_Records provided_:
%%
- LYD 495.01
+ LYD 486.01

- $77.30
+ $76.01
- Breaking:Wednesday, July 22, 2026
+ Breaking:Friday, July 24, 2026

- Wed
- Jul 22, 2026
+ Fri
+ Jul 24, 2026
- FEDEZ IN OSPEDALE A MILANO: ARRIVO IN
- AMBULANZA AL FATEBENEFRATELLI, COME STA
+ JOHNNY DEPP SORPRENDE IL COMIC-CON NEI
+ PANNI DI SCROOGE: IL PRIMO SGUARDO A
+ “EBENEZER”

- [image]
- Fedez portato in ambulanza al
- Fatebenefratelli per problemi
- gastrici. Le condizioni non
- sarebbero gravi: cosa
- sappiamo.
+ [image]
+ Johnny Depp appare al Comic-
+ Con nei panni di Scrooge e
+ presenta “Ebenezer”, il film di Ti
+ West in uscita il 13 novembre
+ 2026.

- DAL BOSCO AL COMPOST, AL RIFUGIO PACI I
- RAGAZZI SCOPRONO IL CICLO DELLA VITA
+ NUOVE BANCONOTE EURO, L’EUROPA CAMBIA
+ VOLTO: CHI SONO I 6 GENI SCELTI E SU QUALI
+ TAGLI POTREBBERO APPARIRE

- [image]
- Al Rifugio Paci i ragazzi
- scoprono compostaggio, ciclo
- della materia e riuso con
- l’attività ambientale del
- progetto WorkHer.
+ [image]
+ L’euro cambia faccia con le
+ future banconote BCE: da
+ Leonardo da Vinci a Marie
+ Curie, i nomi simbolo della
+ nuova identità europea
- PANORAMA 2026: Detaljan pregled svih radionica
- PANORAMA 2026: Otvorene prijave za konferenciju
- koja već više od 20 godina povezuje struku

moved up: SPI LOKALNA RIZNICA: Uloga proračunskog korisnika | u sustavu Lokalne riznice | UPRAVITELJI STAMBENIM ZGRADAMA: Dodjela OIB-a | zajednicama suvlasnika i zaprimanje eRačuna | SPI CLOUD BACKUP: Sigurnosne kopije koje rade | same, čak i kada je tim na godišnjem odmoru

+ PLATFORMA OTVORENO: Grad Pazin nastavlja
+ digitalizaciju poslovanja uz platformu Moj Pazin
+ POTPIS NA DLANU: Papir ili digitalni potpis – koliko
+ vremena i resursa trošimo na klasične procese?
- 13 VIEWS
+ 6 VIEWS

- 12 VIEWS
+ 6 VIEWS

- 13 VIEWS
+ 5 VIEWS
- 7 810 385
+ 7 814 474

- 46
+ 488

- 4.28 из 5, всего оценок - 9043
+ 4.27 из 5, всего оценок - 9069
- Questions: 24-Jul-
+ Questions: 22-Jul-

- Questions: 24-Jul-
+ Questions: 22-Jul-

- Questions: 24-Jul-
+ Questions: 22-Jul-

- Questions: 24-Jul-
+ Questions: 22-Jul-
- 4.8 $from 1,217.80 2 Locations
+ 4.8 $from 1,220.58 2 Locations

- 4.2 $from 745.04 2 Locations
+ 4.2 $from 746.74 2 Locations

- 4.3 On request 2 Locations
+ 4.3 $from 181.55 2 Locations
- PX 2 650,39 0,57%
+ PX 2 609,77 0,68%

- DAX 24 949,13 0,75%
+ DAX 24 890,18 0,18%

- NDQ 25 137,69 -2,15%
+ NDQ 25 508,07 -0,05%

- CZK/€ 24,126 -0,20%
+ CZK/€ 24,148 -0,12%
%%
_What is required_:
Scan the material above for the string "PANORAMA" and copy every line that has it.

_Solution below_:
- PANORAMA 2026: Detaljan pregled svih radionica
- PANORAMA 2026: Otvorene prijave za konferenciju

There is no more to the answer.